SafeGuardSToys and Juvenile ProductsSeptember 18, 2023

SG 117/23

The Australian requirements for toys intended for children under three years of age have been amended with more stringent requirements for small parts to stop release during play or reasonable wear and tear.

Australia has published more stringent requirements relating to small parts to help prevent choking, suffocation or death.

The current requirements are found in Consumer Protection Notice No. 14 of 2003, as amended by Consumer Protection No. 1 of 2005.

The new requirements are found in Consumer Goods (Toys for Children up to and including 36 Months of Age) Safety Standard 2023.

There is an 18 month transitional period until March 4, 2025. During this time, toys can comply with either the old 2005 or the new 2023 requirements. After March 4, 2025, only compliance with the 2023 requirements will be accepted.

The 2005 requirements accepted compliance to:

  • Australian Standard 1647.2-1992 Children’s Toys (Safety Requirements) Part 2: Constructional Requirements, or
  • Australian/New Zealand Standard AS/NZS ISO 8124.1:2002 Safety of toys, Part 1: Safety aspects related to mechanical and physical properties

The new 2023 requirements accept compliance to:

  • Australian standard AS/NZS ISO 8124.1:2023 Safety of toys – Part 1: Safety aspects related to mechanical and physical properties, or
  • International (ISO) standard ISO 8124 1:2022 Safety of toys – Part 1: Safety aspects related to mechanical and physical properties, or
  • European (EN) standard EN 71 1:2014 + A1:2018: Safety of toys – Part 1: Mechanical and physical properties, or
  • American (ASTM) standard ASTM F963 17 Standard Consumer Safety Specification for Toy Safety

The new 2023 requirements also include specific provisions relating to toys that contain batteries.

The mandatory standard requires any toy for a child aged up to and including 36 months, and containing any type of battery, to have the battery compartment secured in such a way that it can only be accessed by using a tool. This is based on the potential harm that can come from accessible batteries, as children up to 36 months of age can swallow small parts.

This means that for toys the battery requirements will become more stringent.
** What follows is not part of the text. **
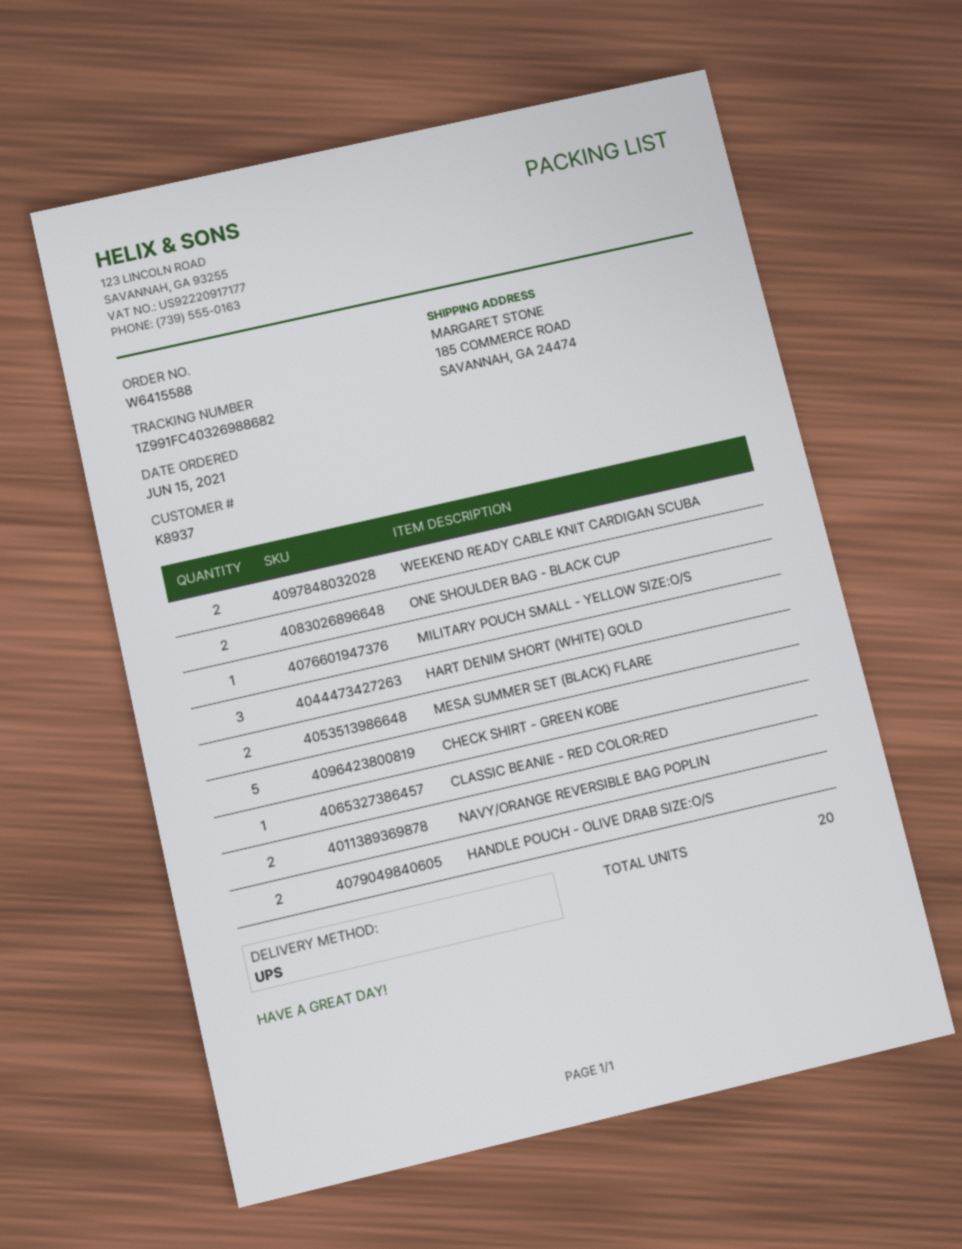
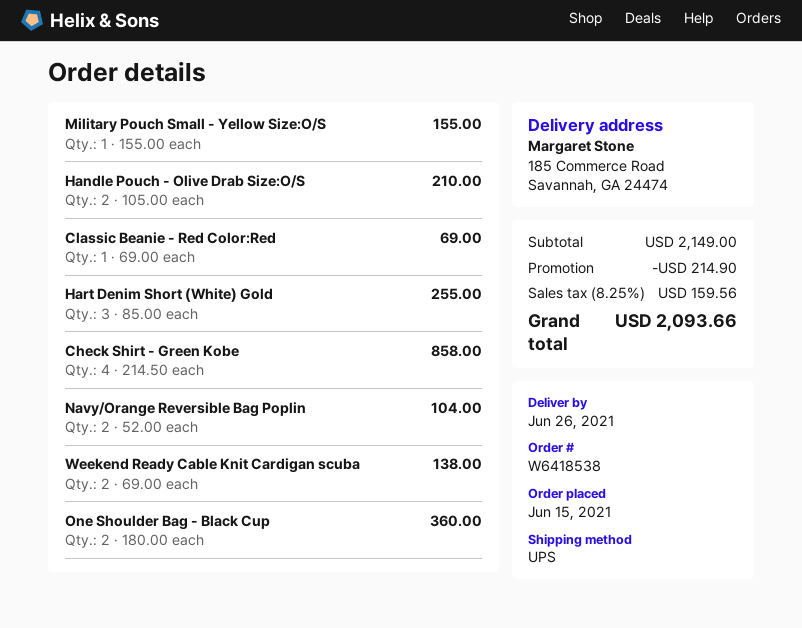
order number: W6415588 -> W6418538
MESA SUMMER SET (BLACK) FLARE: 2 -> none
CHECK SHIRT - GREEN KOBE: 5 -> 4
The battery requirements that came into force in 2022 apply to button/coin batteries and products containing button/coin batteries, whereas the 2023 toy requirements apply to any type of battery.
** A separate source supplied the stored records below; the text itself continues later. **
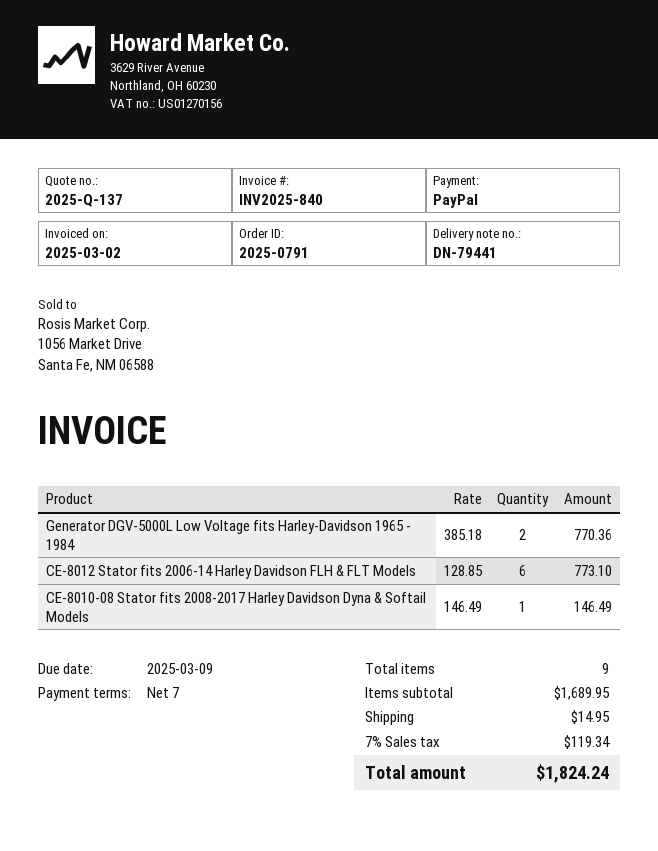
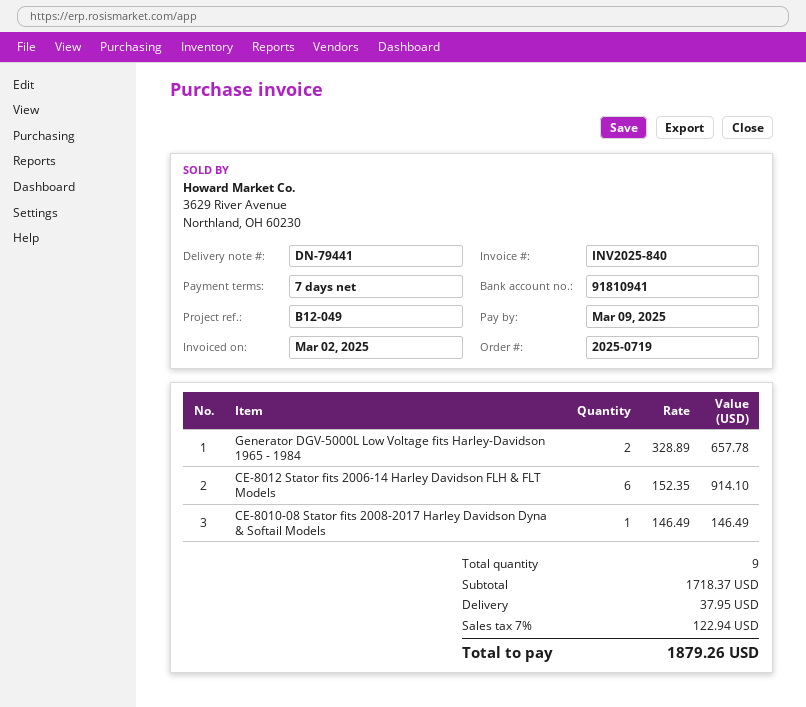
order number: 2025-0791 -> 2025-0719
Generator DGV-5000L Low Voltage fits Harley-Davidson 1965 - 1984: 2 x 385.18 = 770.36 -> 2 x 328.89 = 657.78
CE-8012 Stator fits 2006-14 Harley Davidson FLH & FLT Models: 6 x 128.85 = 773.10 -> 6 x 152.35 = 914.10
subtotal: 1689.95 -> 1718.37
shipping: 14.95 -> 37.95
tax: 7% = 119.34 -> 7% = 122.94
total: 1824.24 -> 1879.26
More information is provided in battery regulation website.

SGS can help you to sell and distribute your toys internationally. As a global leader in testing, inspection and certification, we have the regulatory knowledge and industry expertise to assess your products and ensure they meet the relevant requirements for sale and distribution in different global markets. Please do not hesitate to contact us for further information or visit our website. In the end, it’s only trusted because it’s tested.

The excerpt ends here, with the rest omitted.